> Information

◇ ◇ ◇ ◇ ◇

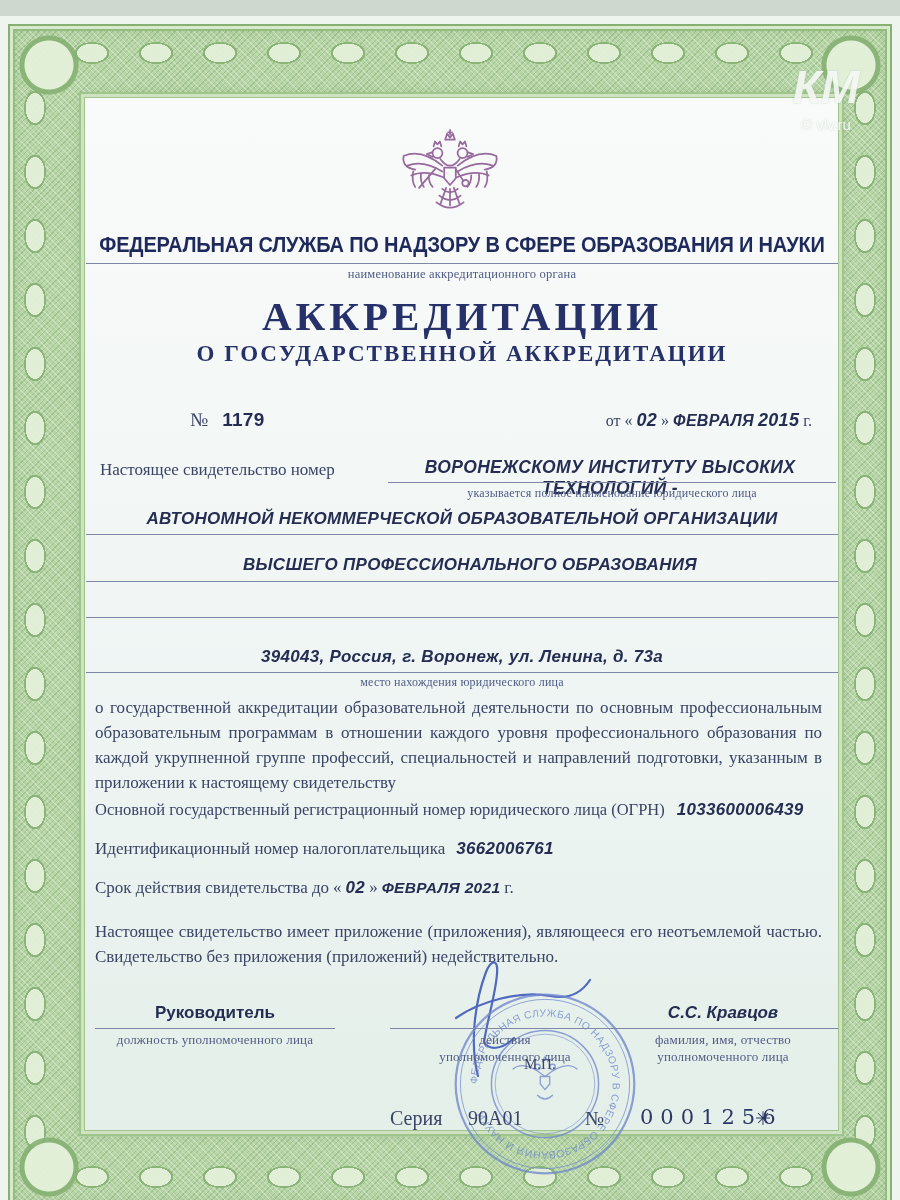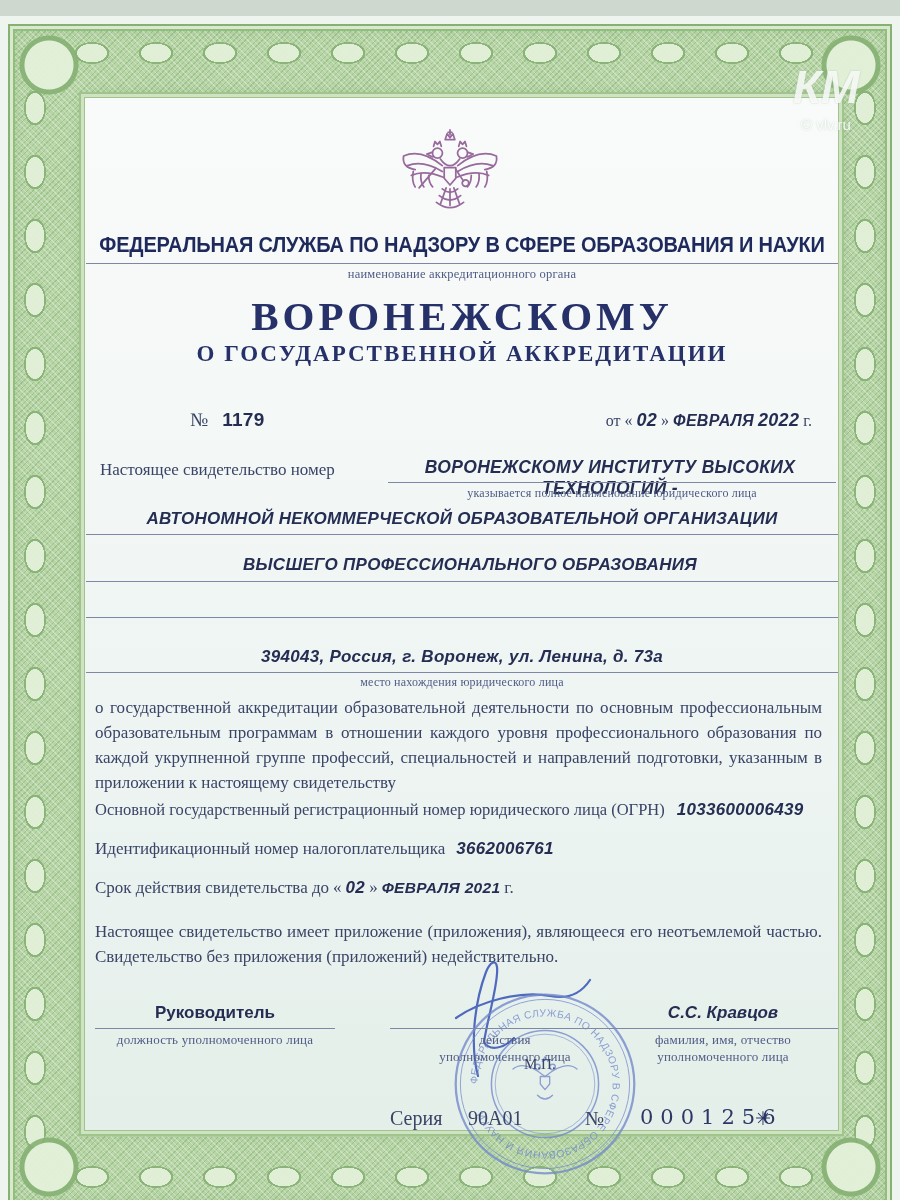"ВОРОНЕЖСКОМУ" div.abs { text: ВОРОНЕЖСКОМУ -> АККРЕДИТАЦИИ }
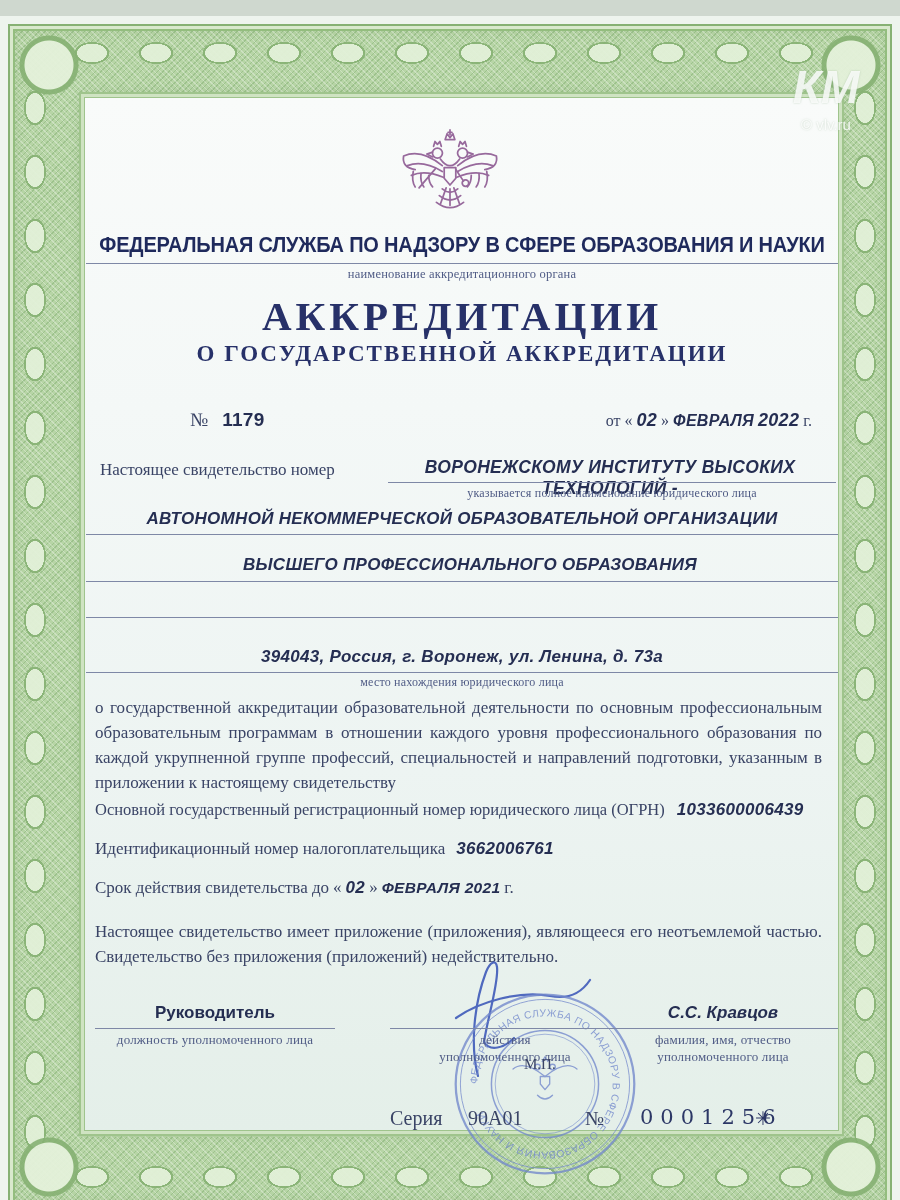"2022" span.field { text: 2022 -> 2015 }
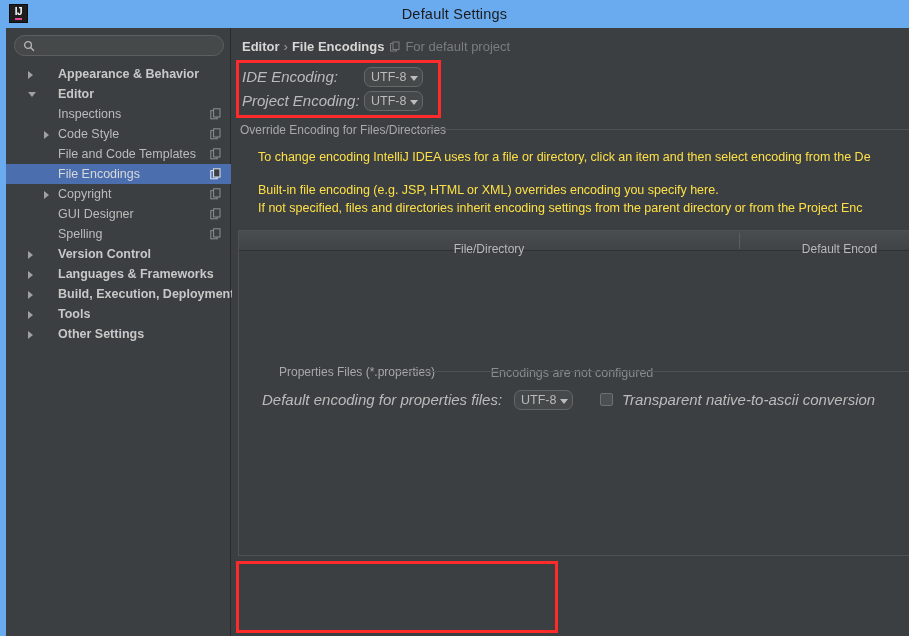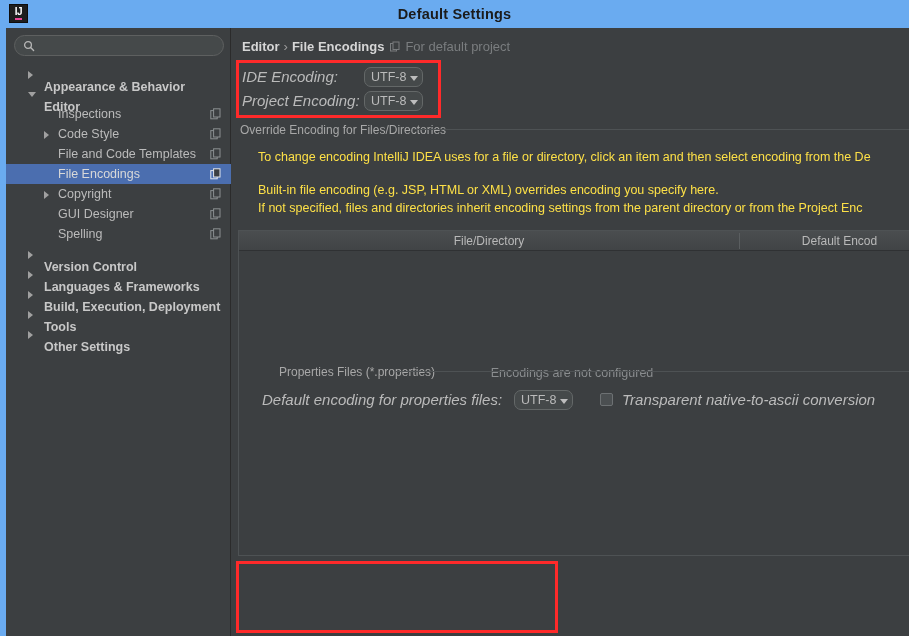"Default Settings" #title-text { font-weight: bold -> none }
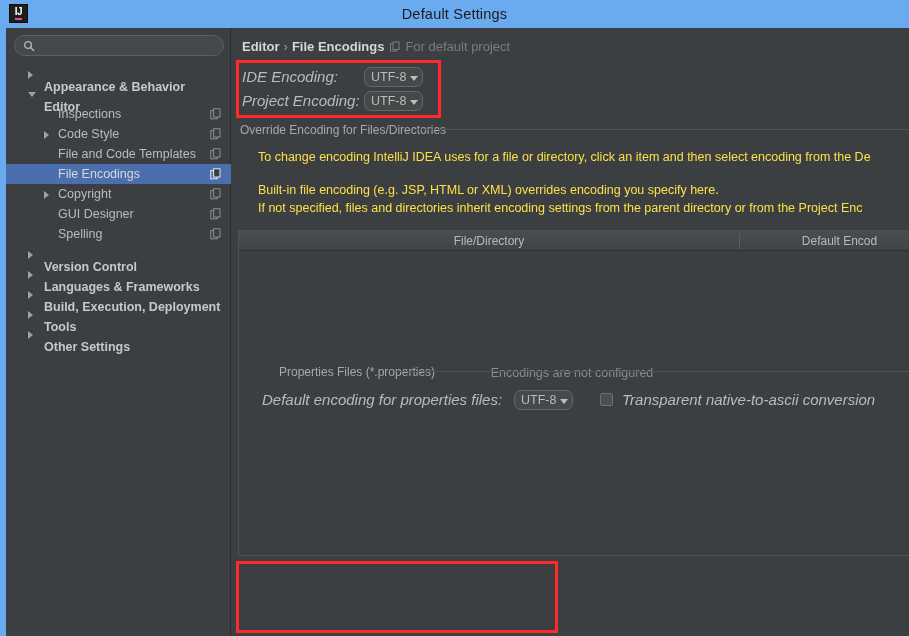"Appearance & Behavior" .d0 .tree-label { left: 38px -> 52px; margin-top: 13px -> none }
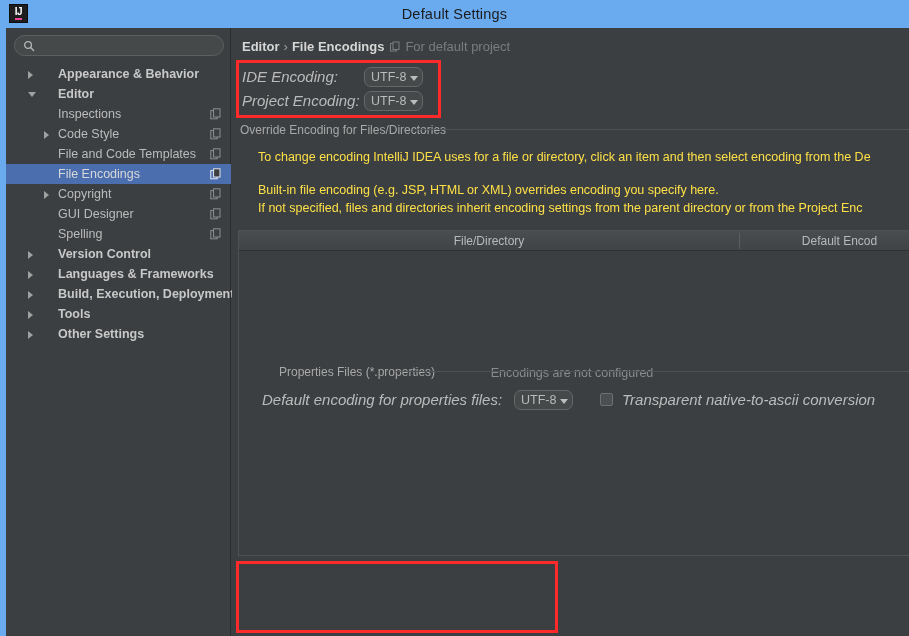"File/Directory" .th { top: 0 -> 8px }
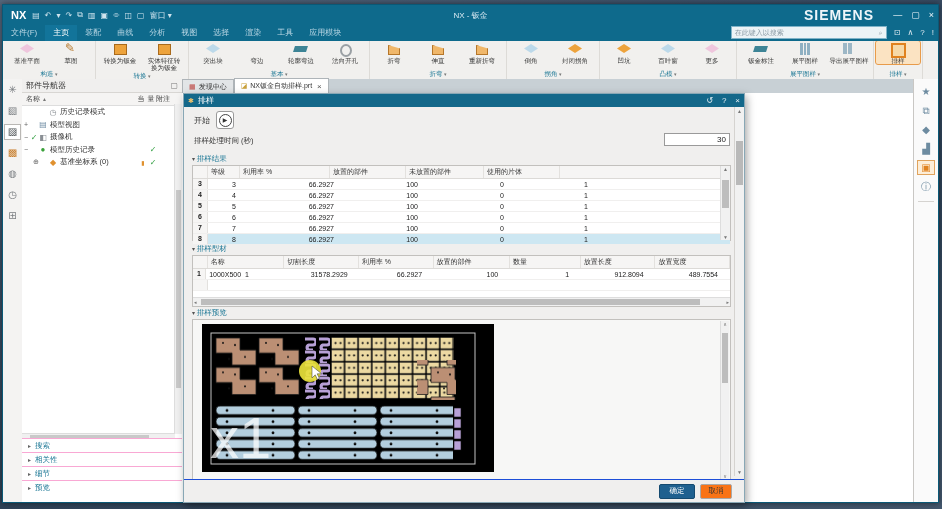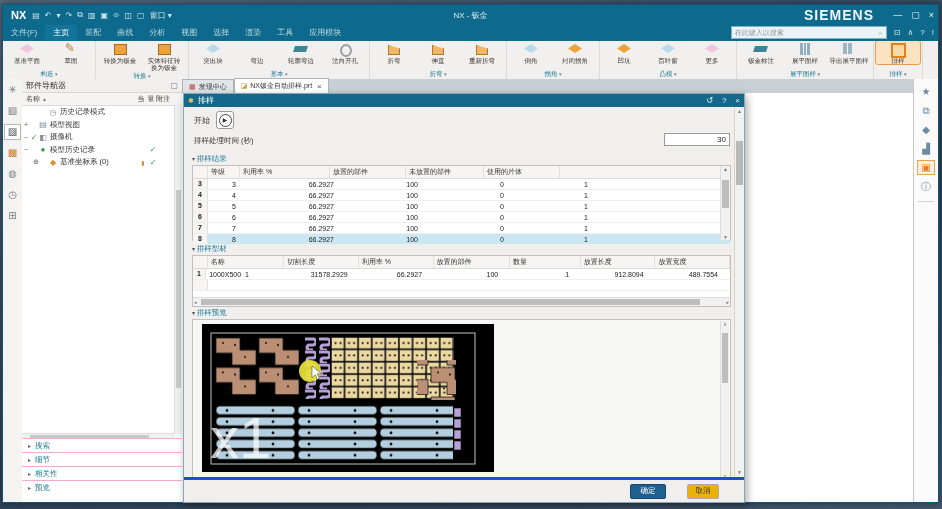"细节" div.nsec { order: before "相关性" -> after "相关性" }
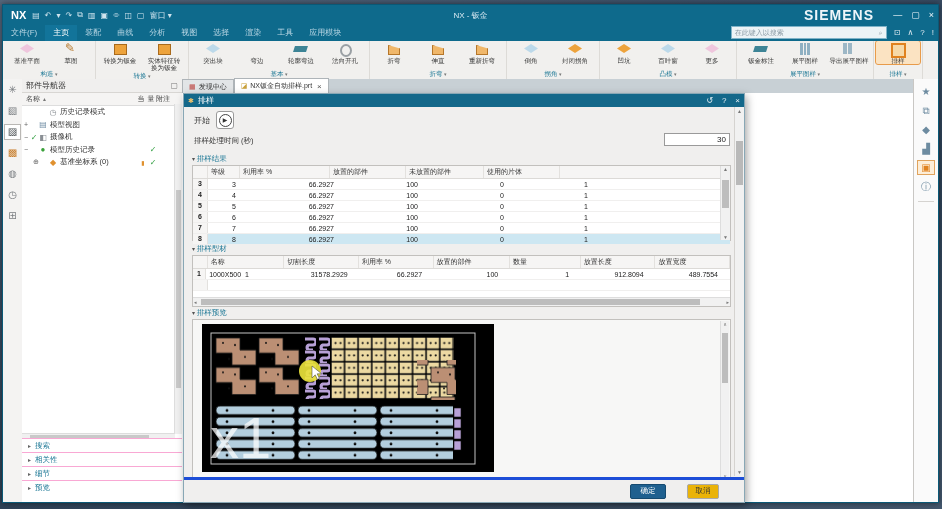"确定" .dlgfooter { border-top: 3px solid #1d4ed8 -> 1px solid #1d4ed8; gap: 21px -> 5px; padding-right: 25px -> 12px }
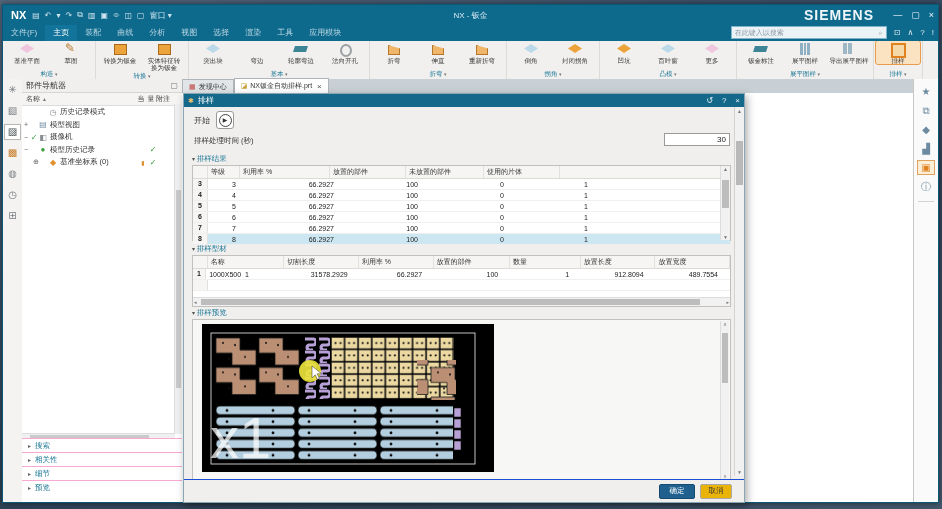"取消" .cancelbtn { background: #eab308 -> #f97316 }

◇ ◇ ◇ ◇ ◇

> Task directions
Output the material above exactly, without pictures.

> Task answer
"ВОРОНЕЖСКОМУ" div.abs { text: ВОРОНЕЖСКОМУ -> АККРЕДИТАЦИИ }
"2022" span.field { text: 2022 -> 2015 }
"Default Settings" #title-text { font-weight: bold -> none }
"Appearance & Behavior" .d0 .tree-label { left: 38px -> 52px; margin-top: 13px -> none }
"File/Directory" .th { top: 0 -> 8px }
"细节" div.nsec { order: before "相关性" -> after "相关性" }
"确定" .dlgfooter { border-top: 3px solid #1d4ed8 -> 1px solid #1d4ed8; gap: 21px -> 5px; padding-right: 25px -> 12px }
"取消" .cancelbtn { background: #eab308 -> #f97316 }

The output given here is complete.